■ Problem statement
Tell how many lines below include the word "descending". Only the number should appear.

■ The records
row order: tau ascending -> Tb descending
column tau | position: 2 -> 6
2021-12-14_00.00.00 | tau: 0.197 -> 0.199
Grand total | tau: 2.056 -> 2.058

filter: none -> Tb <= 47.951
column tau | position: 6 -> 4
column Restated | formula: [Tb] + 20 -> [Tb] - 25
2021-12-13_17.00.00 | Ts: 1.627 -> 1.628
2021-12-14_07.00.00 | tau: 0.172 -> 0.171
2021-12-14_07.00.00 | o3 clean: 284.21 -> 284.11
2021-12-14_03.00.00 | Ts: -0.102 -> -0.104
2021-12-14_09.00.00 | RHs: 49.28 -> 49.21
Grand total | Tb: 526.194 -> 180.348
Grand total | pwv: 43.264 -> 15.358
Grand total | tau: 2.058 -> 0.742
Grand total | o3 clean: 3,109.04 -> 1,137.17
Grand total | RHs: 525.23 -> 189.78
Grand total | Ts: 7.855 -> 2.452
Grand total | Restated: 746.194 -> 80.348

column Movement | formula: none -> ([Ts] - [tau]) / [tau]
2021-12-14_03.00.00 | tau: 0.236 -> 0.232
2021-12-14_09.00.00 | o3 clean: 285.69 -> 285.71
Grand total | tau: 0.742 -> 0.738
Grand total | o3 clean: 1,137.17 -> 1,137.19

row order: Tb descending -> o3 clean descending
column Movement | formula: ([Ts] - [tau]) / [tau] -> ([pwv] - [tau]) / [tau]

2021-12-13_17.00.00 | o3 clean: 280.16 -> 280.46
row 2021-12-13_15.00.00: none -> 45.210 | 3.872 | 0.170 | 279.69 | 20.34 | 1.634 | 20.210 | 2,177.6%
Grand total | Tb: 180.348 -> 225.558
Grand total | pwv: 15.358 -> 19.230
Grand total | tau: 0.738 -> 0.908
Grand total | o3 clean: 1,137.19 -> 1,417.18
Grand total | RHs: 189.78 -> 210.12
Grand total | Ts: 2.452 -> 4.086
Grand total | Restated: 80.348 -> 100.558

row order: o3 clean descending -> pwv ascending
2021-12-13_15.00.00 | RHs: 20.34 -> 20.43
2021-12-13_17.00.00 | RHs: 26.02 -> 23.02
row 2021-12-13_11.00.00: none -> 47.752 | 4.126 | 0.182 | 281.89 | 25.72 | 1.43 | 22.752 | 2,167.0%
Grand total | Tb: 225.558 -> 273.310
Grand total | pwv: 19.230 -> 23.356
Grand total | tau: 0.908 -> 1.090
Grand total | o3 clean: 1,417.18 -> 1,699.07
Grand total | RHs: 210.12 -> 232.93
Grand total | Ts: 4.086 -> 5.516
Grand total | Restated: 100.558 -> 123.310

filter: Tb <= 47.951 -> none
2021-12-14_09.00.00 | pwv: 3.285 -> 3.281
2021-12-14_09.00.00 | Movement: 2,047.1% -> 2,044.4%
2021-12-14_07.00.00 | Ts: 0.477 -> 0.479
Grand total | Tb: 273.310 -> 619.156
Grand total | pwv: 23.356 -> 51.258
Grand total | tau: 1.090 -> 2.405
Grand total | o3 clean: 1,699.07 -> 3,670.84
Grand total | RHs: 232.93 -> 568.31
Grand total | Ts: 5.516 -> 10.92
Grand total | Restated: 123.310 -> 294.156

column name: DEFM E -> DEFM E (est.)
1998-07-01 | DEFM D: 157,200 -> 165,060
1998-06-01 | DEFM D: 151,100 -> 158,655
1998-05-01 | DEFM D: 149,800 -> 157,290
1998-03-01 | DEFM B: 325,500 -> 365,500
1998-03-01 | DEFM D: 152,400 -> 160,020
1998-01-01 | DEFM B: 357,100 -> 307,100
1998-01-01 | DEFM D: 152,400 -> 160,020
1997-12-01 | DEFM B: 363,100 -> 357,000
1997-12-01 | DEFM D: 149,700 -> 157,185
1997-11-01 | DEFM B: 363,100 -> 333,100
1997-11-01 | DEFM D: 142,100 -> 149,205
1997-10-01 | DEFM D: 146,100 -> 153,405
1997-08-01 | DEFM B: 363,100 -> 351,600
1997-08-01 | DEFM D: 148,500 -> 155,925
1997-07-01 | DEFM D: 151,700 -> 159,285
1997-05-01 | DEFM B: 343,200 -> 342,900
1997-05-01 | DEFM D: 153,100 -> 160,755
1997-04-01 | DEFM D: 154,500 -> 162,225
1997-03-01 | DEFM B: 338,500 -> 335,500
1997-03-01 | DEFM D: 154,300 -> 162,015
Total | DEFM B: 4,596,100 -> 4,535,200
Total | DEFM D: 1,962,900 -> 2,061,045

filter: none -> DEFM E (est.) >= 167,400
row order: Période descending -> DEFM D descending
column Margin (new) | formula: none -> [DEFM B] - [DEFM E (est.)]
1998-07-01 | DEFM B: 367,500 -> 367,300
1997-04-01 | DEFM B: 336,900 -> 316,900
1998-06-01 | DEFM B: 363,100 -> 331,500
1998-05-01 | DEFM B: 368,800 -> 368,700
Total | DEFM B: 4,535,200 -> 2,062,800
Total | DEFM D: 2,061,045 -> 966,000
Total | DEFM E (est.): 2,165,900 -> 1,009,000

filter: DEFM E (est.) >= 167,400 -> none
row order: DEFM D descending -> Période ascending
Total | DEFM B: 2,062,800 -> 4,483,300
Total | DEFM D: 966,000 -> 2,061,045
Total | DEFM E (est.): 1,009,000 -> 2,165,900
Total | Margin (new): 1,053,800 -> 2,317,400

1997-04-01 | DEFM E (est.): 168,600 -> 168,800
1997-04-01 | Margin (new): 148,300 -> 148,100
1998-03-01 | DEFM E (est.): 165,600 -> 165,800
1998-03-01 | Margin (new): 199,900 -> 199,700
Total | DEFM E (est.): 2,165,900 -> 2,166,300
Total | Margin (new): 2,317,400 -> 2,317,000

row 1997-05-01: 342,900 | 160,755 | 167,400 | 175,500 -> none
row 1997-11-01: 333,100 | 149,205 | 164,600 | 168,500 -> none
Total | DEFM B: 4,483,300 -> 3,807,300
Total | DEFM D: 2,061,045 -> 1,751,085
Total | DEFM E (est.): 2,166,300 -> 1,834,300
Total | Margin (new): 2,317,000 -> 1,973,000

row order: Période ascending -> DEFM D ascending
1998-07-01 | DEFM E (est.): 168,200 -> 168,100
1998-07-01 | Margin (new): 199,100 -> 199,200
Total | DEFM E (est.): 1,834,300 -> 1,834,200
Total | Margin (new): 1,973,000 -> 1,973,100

■ Solution to this problem
5